It’s not complicated to get to Hue from Hoi An. Sure, you could take the bus that goes in record time and cuts through mountains, or the train ride for a couple of bucks. But the only way to experience the vast and mesmerizing beauty of the famous route between the cities in Central Vietnam is to traverse the Hai Van Pass. I did the beautiful journey to Hue on the Hai Van Pass in a vintage Vietnam War-era open-top jeep with Roadtrippers Vietnam.

I made the journey on a sunny day with my travel gal pal Where Goes Rose, who was the best road trip companion and photog! The organized jeep tour with Roadtrippers Vietnam enabled us to get off-the-beaten-path and take in fascinating natural wonders and cultural gems that we wouldn’t have otherwise known about had we taken the road ourselves on motorbikes. Through literally taking the road less traveled we were able to come across fascinating places that aren’t along the tourist route, many of which I wrote about for World Nomads.

The Roadtrippers Vietnam often stops at the Marble Mountains but as we’d both seen the sacred monument we decided to get on the road nice and early. We drove through the bustling city of Da Nang and onwards to the scenic mountainous coastal route which is a sight to see in and of itself.

Throughout the day the landscapes changed drastically as we came across various mountain formations and bodies of water–from salt water lagoons, freshwater lakes, and of course, the stunning South China Sea. The occasional fishing boat and water buffalo made an appearance to complete the quintessential Vietnam experience.
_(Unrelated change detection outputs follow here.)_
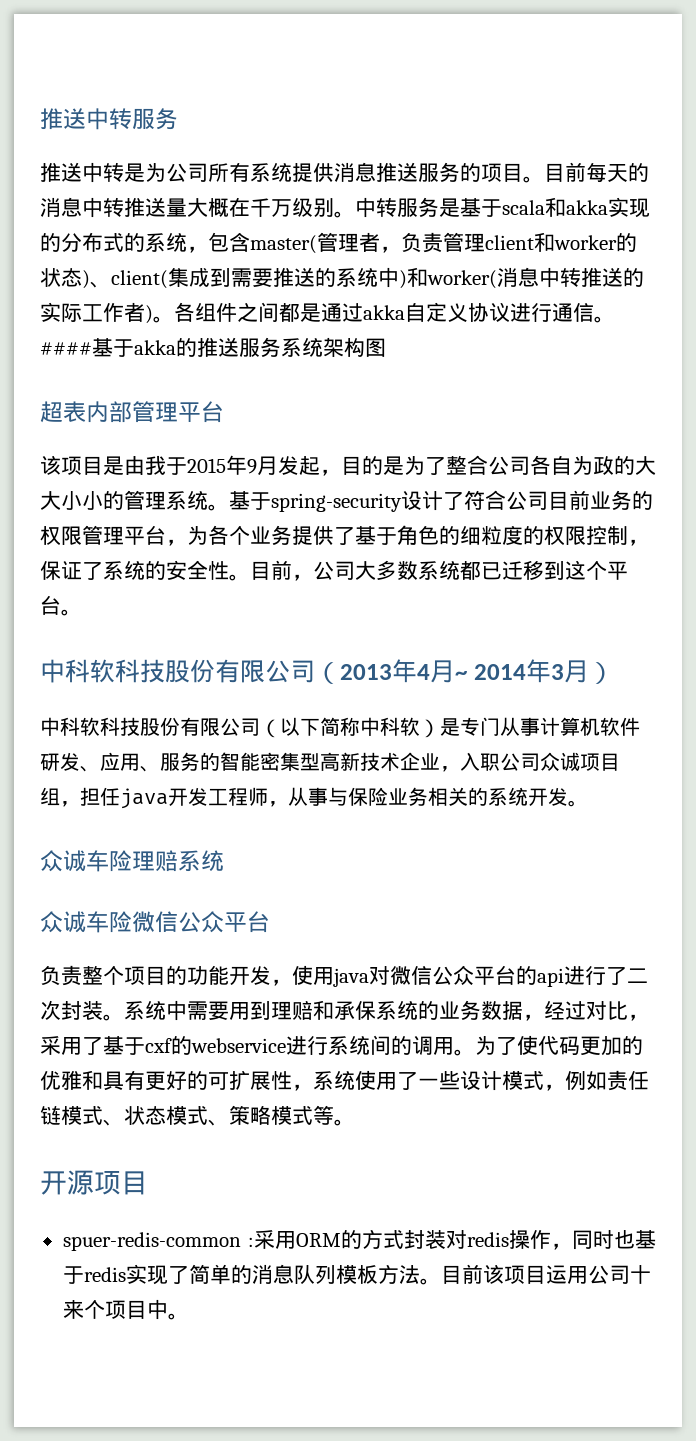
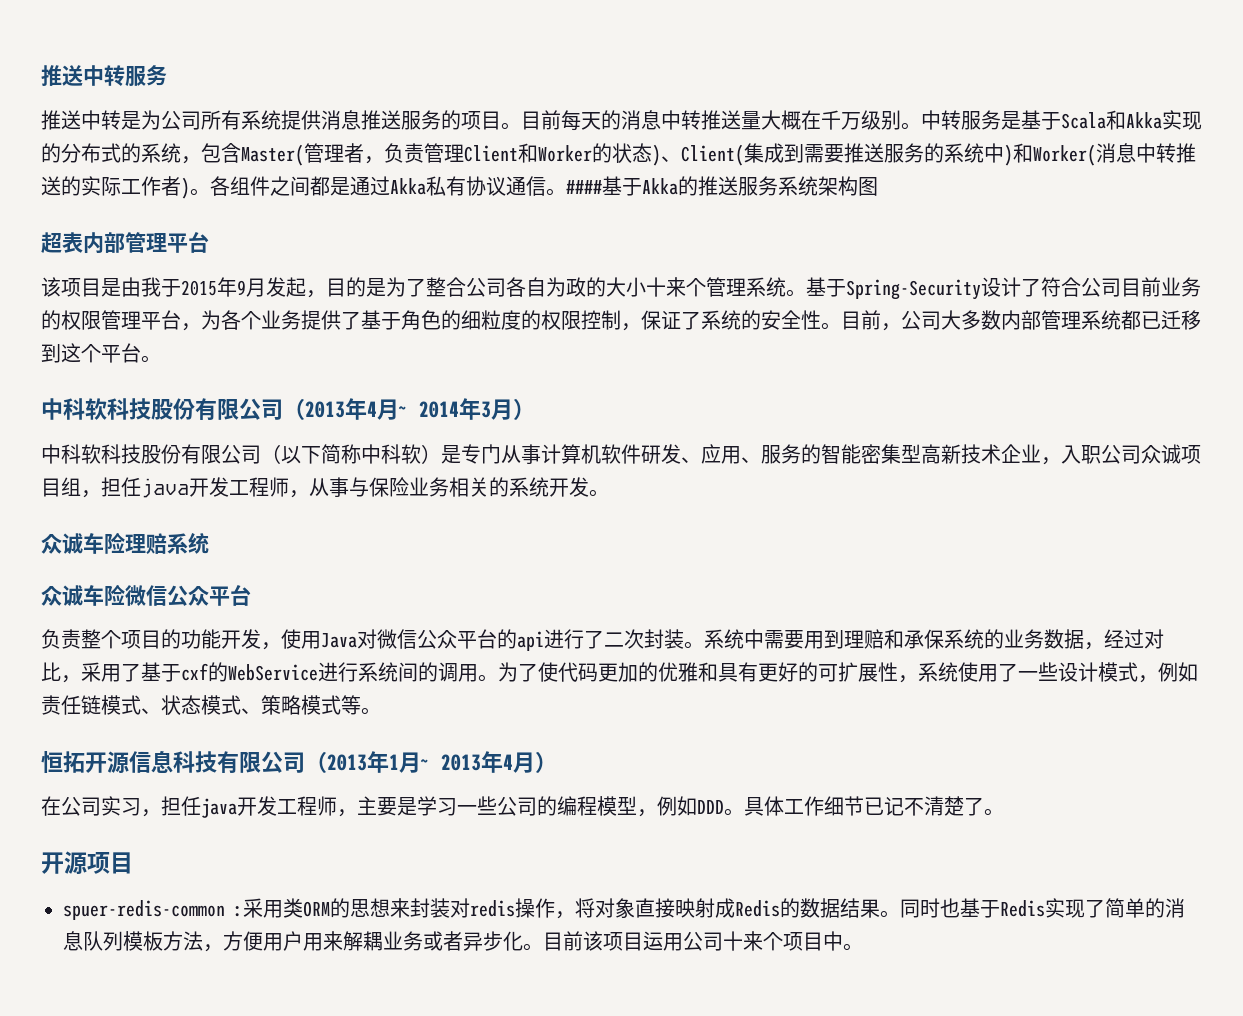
- 中转服务是基于scala和akka实现的分布式的系统，包含master(管理者，负责管理client和worker的状态)、client(集成到需要推送的系统中)和worker(消息中转推送的实际工作者)。
+ 中转服务是基于Scala和Akka实现的分布式的系统，包含Master(管理者，负责管理Client和Worker的状态)、Client(集成到需要推送服务的系统中)和Worker(消息中转推送的实际工作者)。
- 各组件之间都是通过akka自定义协议进行通信。
+ 各组件之间都是通过Akka私有协议通信。
- ####基于akka的推送服务系统架构图
+ ####基于Akka的推送服务系统架构图
- 该项目是由我于2015年9月发起，目的是为了整合公司各自为政的大大小小的管理系统。
+ 该项目是由我于2015年9月发起，目的是为了整合公司各自为政的大小十来个管理系统。
- 基于spring-security设计了符合公司目前业务的权限管理平台，为各个业务提供了基于角色的细粒度的权限控制，保证了系统的安全性。
+ 基于Spring-Security设计了符合公司目前业务的权限管理平台，为各个业务提供了基于角色的细粒度的权限控制，保证了系统的安全性。
- 目前，公司大多数系统都已迁移到这个平台。
+ 目前，公司大多数内部管理系统都已迁移到这个平台。
- 负责整个项目的功能开发，使用java对微信公众平台的api进行了二次封装。
+ 负责整个项目的功能开发，使用Java对微信公众平台的api进行了二次封装。
- 系统中需要用到理赔和承保系统的业务数据，经过对比，采用了基于cxf的webservice进行系统间的调用。
+ 系统中需要用到理赔和承保系统的业务数据，经过对比，采用了基于cxf的WebService进行系统间的调用。
+ 恒拓开源信息科技有限公司（2013年1月~ 2013年4月）
+ 在公司实习，担任java开发工程师，主要是学习一些公司的编程模型，例如DDD。具体工作细节已记不清楚了。
- spuer-redis-common :采用ORM的方式封装对redis操作，同时也基于redis实现了简单的消息队列模板方法。
+ spuer-redis-common :采用类ORM的思想来封装对redis操作，将对象直接映射成Redis的数据结果。同时也基于Redis实现了简单的消息队列模板方法，方便用户用来解耦业务或者异步化。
As we made our way north towards the ancient capital of Hue along the Hai Van Pass we stopped whenever our hearts desired to take in the panoramic views of the mountains kissing the sea. Hai Van means “the pass of rising sea” due to the daily phenomena of clouds filling the gaps between the mountains. What an experience to take in all of this beauty as we zoomed along the route with the top down of our jeep!

With such an early start, it became necessary to stop for a thick and steamy cup of Vietnamese coffee nearby a crumbling fortress–the DMZ is nearby. The Hai Van Pass is the actual geographical middle of Vietnam, not the DMZ. The fortress was erected by the French but then occupied by Americans during the Vietnamese War. It’s hard to imagine so much violence occurring among these gorgeous green rolling hills.

We continued further along the Hai Van Pass to reach the picturesque Lập An Lagoon (Google Maps). Here, the sea fills a stunning lagoon surrounded by mountains to create a natural environment where oysters grow in abundance. Shellfish aside, what really took our breath away about this spot was the impossibly perfect white sandbar and serene still water.

Apparently, we arrived during low-tide and the water was so shallow we could have walked all the way to the base of the mountains but we didn’t test this theory out.

After getting a taste of the sea air we were eager to see what the beach had in store for us. Our extremely knowledgeable guide, Ben, had made big promises of a pristine and empty stretch of sand and see. Much to our delight, he actually undersold how absolutely divine the Chan May Bay (Google Maps) is, especially compared to less lovely spots along the Vietnamese coastline such as dreadful Nha Trang.

The beach felt entirely undiscovered as it was virtually empty except for a few local food shacks and the occasional Vietnamese kid floating atop the crystal clear waters on an old tire. We all ordered typically tomato tofu and morning glory for lunch at a little beach shack in the Canh Duong portion of the bay. It was honestly one of the best Vietnamese meals I’ve had–so fresh and tasty! After we filled our belly’s up to the point they were certainly buoyant we went out to float for a while in the perfectly translucent turquoise waters.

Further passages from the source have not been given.